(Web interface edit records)
----------
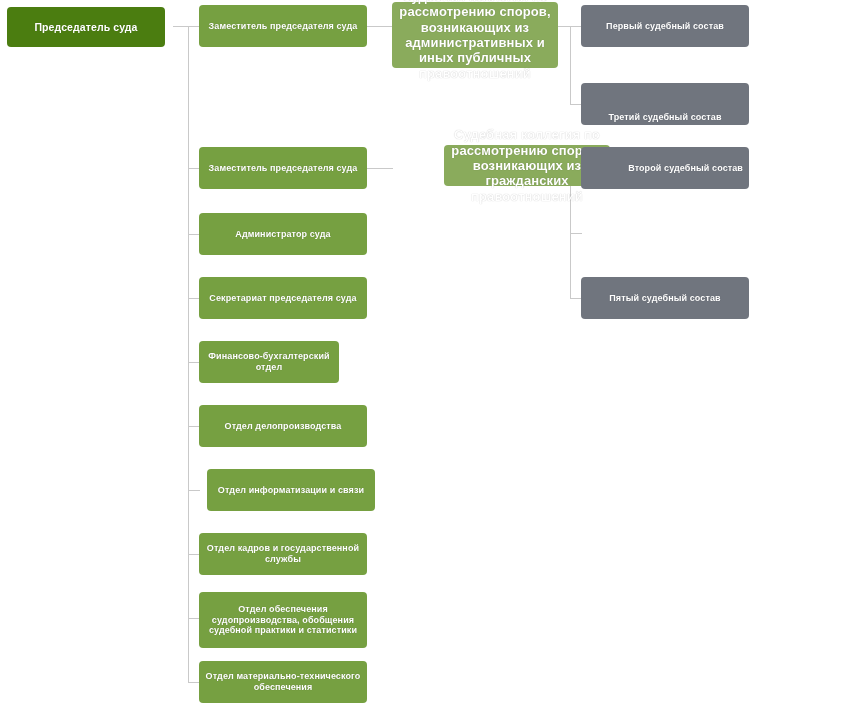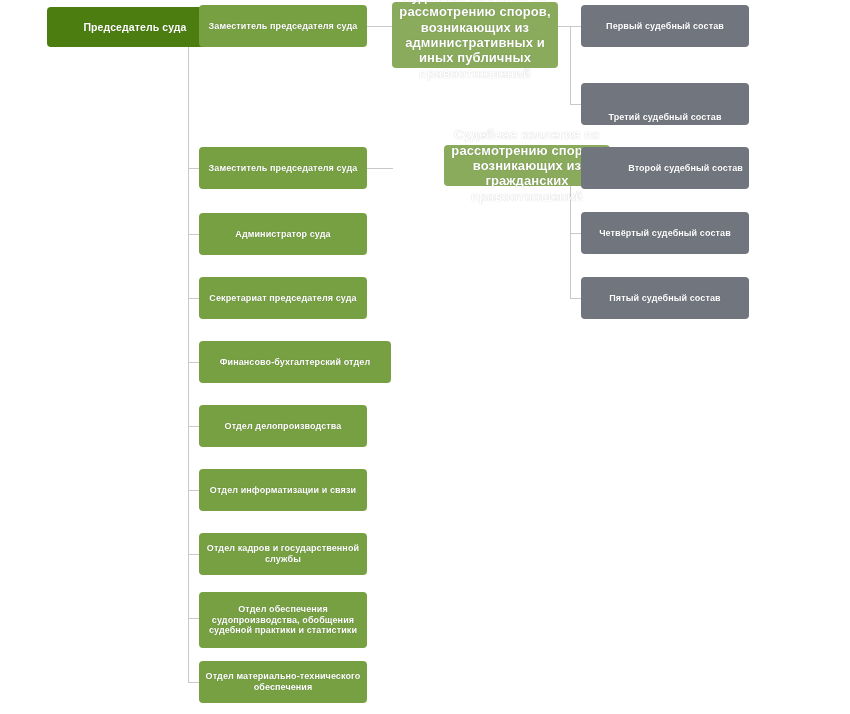"Председатель суда" div.node { margin-left: 40px -> none; width: 176px -> 158px }
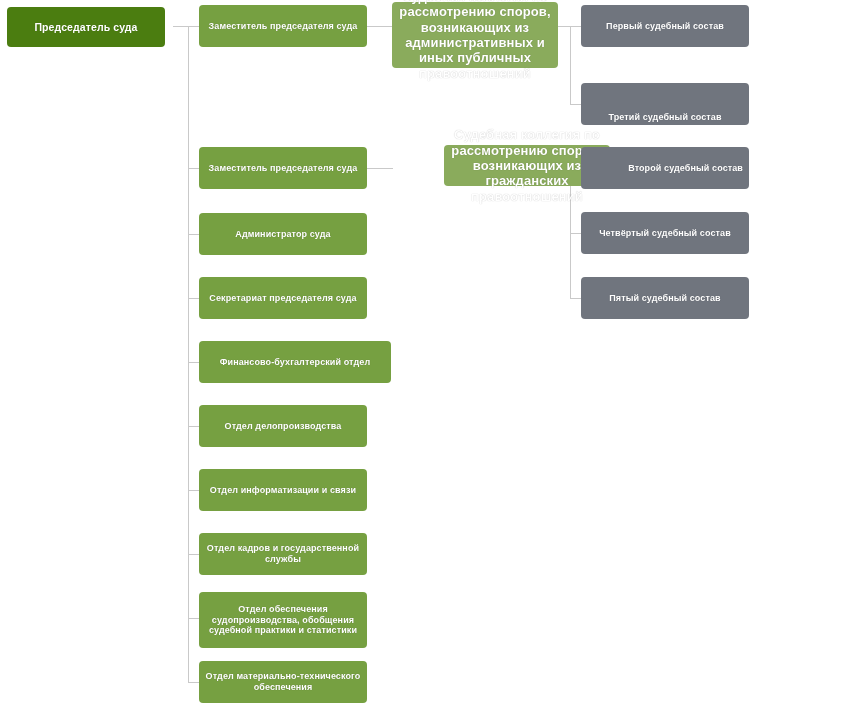"Четвёртый судебный состав" div.node { html: <div> <span>Четвёртый судебный состав</span> </div> -> none }
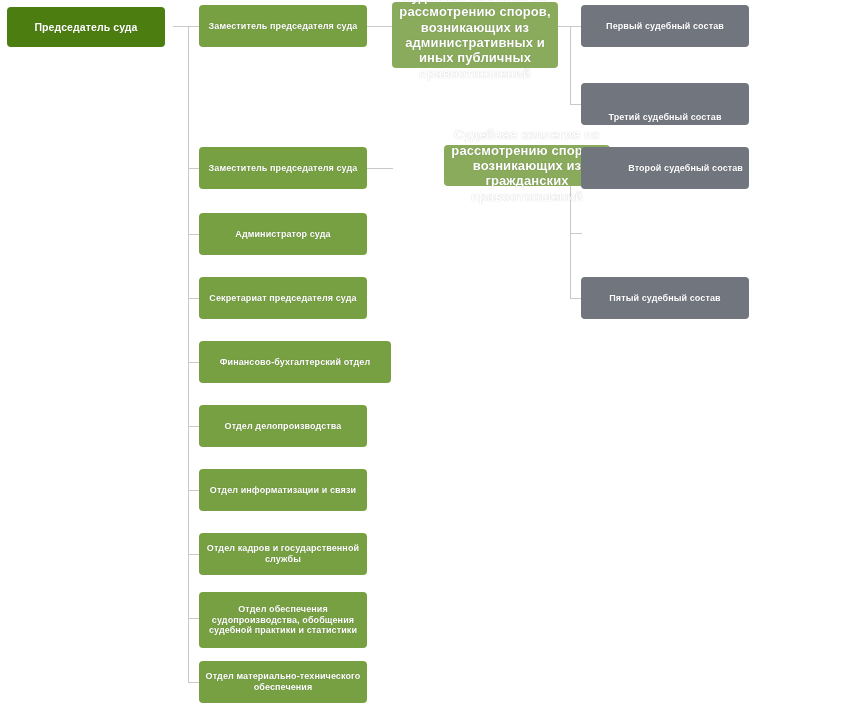"Финансово-бухгалтерский отдел" div.node { width: 192px -> 140px }
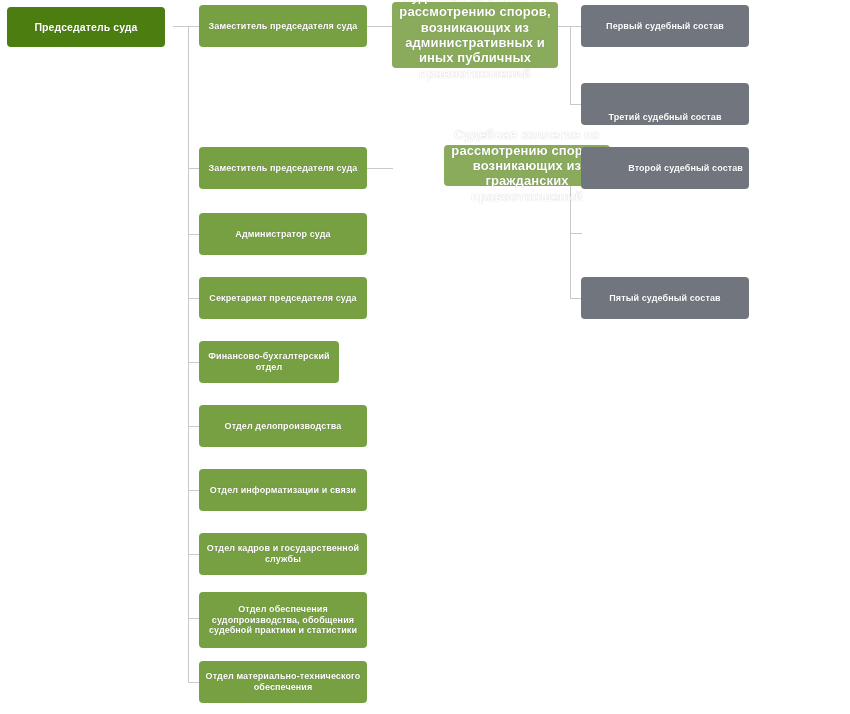"Отдел информатизации и связи" div.node { left: 199px -> 207px }
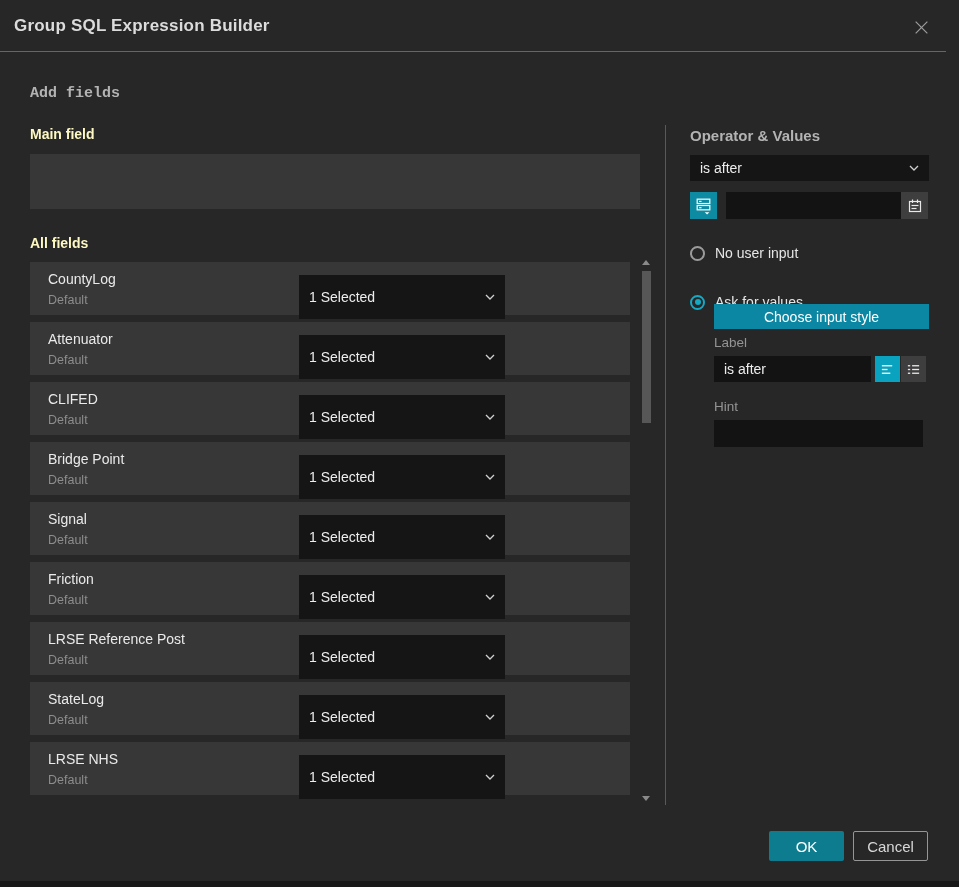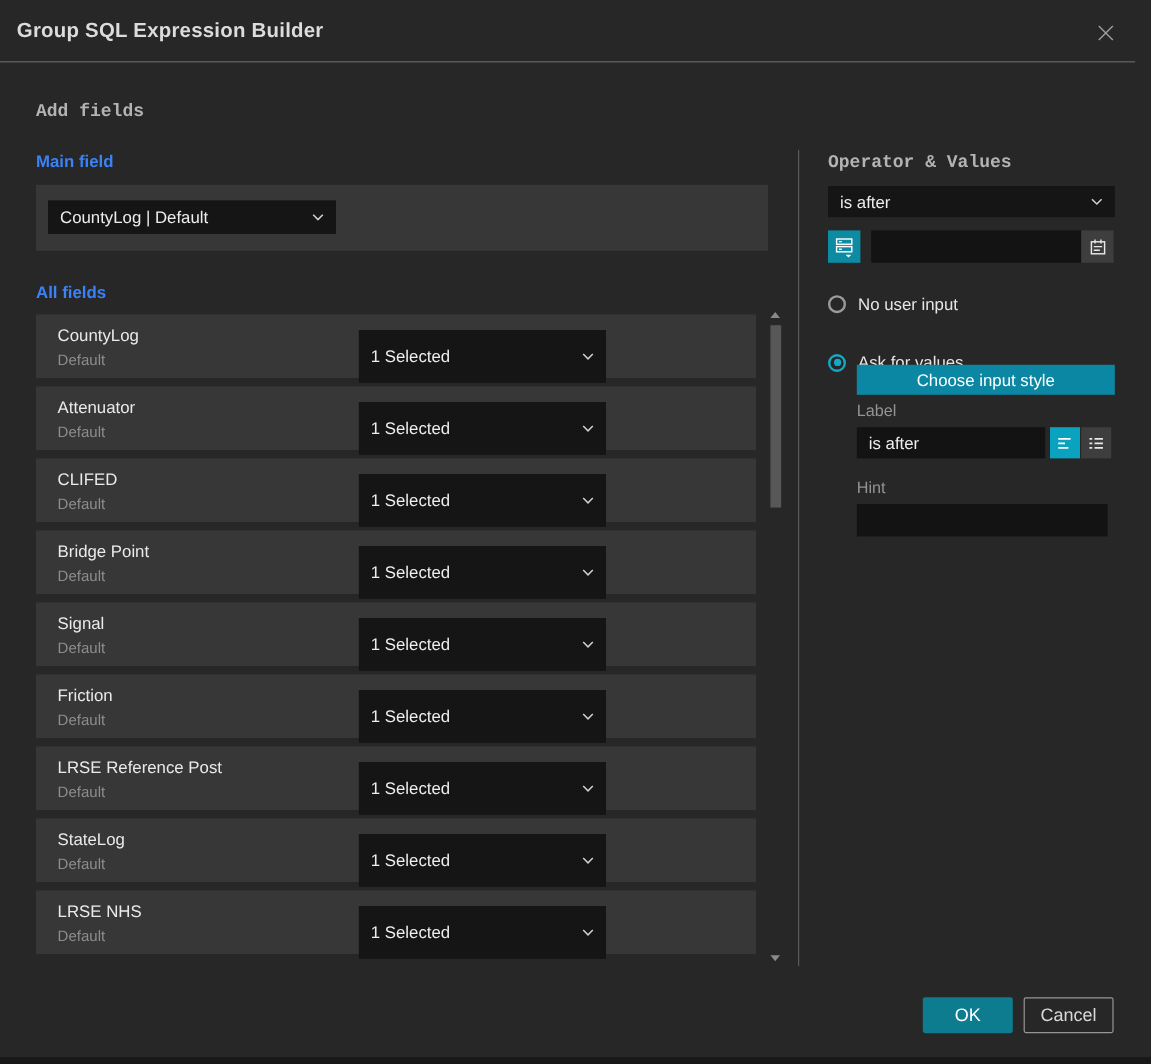"Main field" .h-sub { color: #3b82f6 -> #fef9c3 }
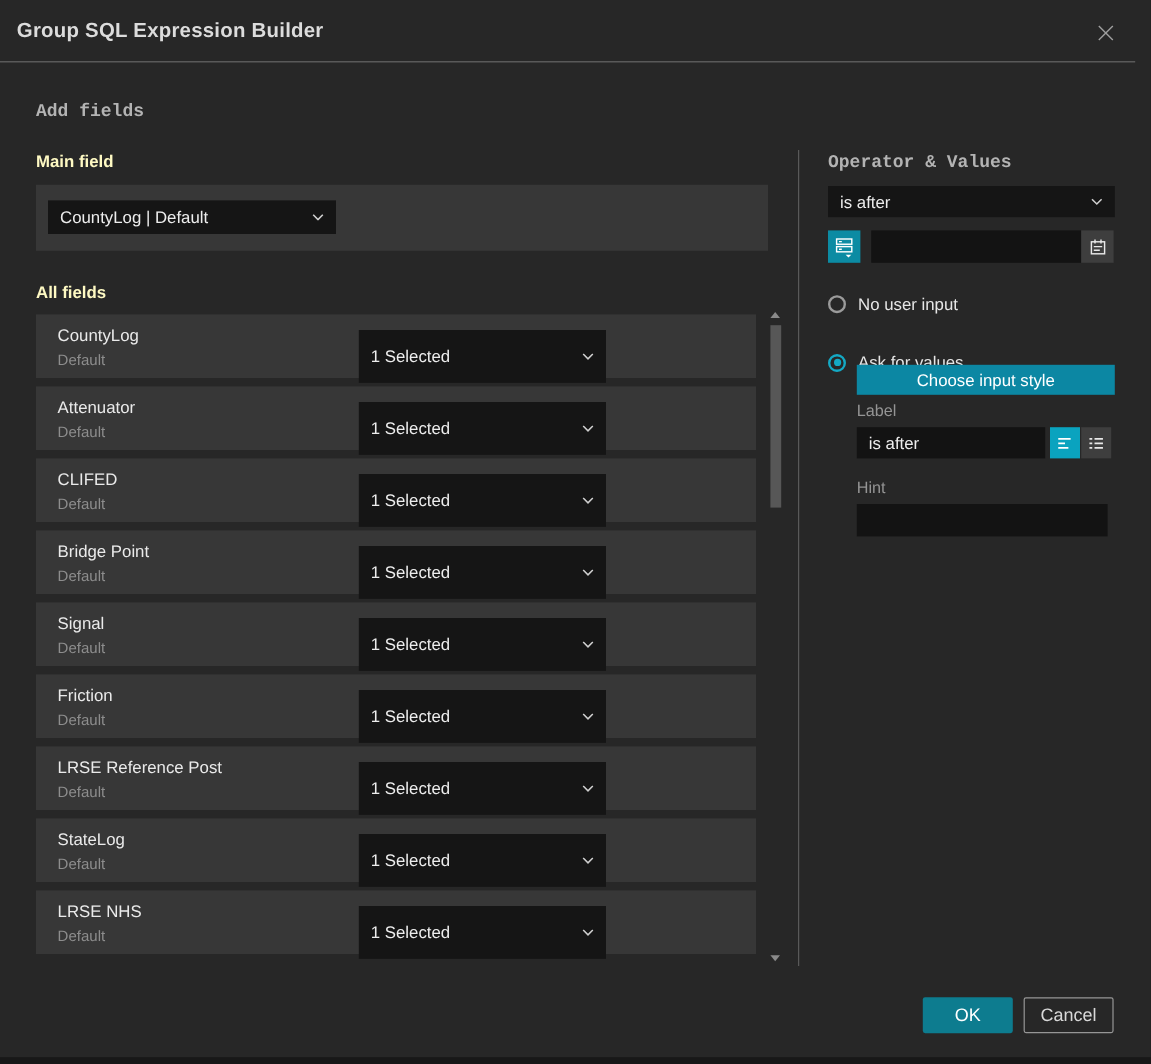"Operator & Values" div.h-section { font-family: Liberation Mono, monospace -> none }
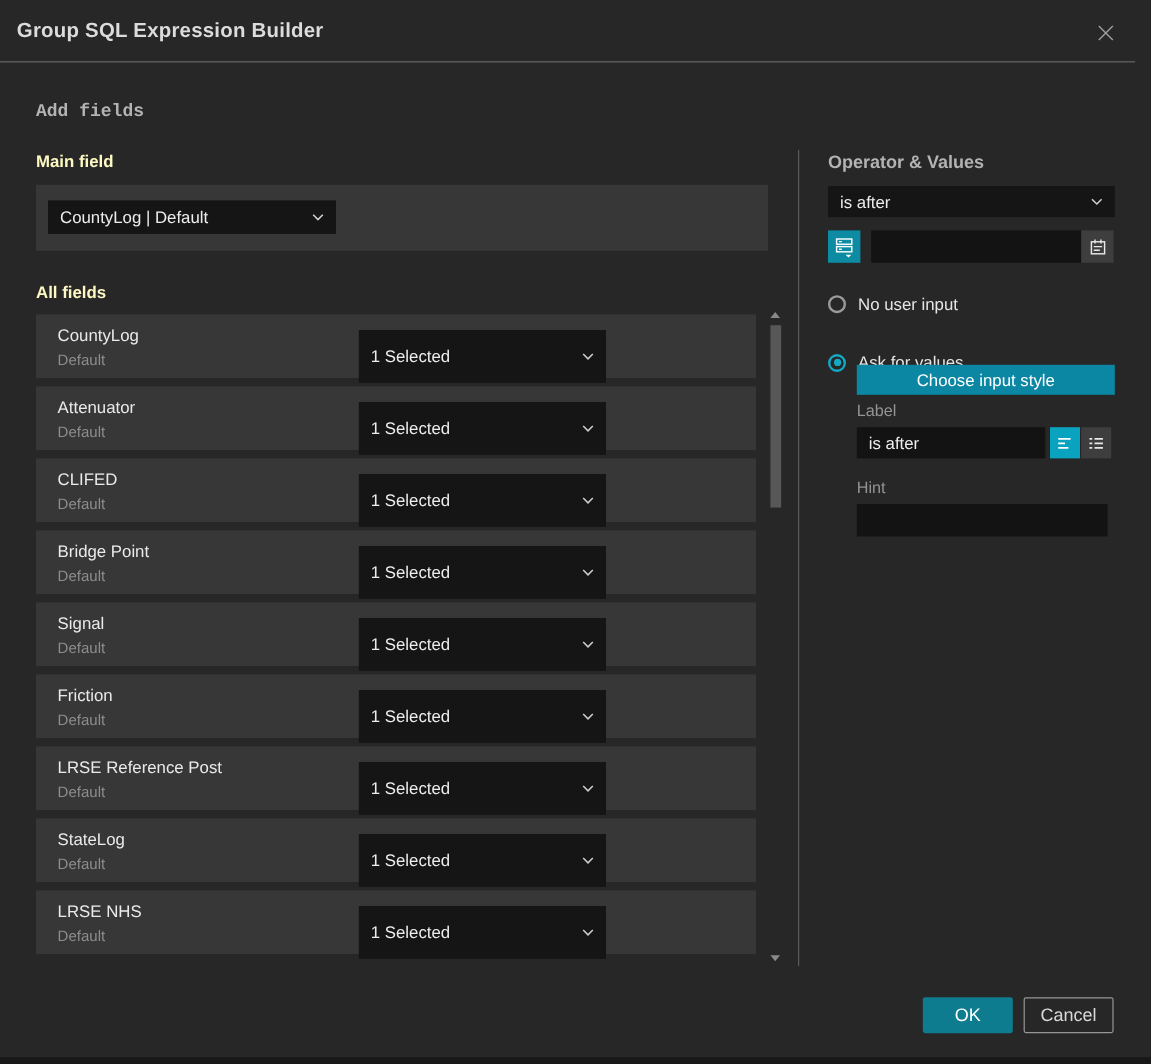"CountyLog | Default" div.select { html: <div> <span>CountyLog | Default</span> <svg> <path></path> </svg> </div> -> none }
----------
▸ **Work item**
Repeat every entry above precisely, leaving each picture out.

▸ **Result below**
"Председатель суда" div.node { margin-left: 40px -> none; width: 176px -> 158px }
"Четвёртый судебный состав" div.node { html: <div> <span>Четвёртый судебный состав</span> </div> -> none }
"Финансово-бухгалтерский отдел" div.node { width: 192px -> 140px }
"Отдел информатизации и связи" div.node { left: 199px -> 207px }
"Main field" .h-sub { color: #3b82f6 -> #fef9c3 }
"Operator & Values" div.h-section { font-family: Liberation Mono, monospace -> none }
"CountyLog | Default" div.select { html: <div> <span>CountyLog | Default</span> <svg> <path></path> </svg> </div> -> none }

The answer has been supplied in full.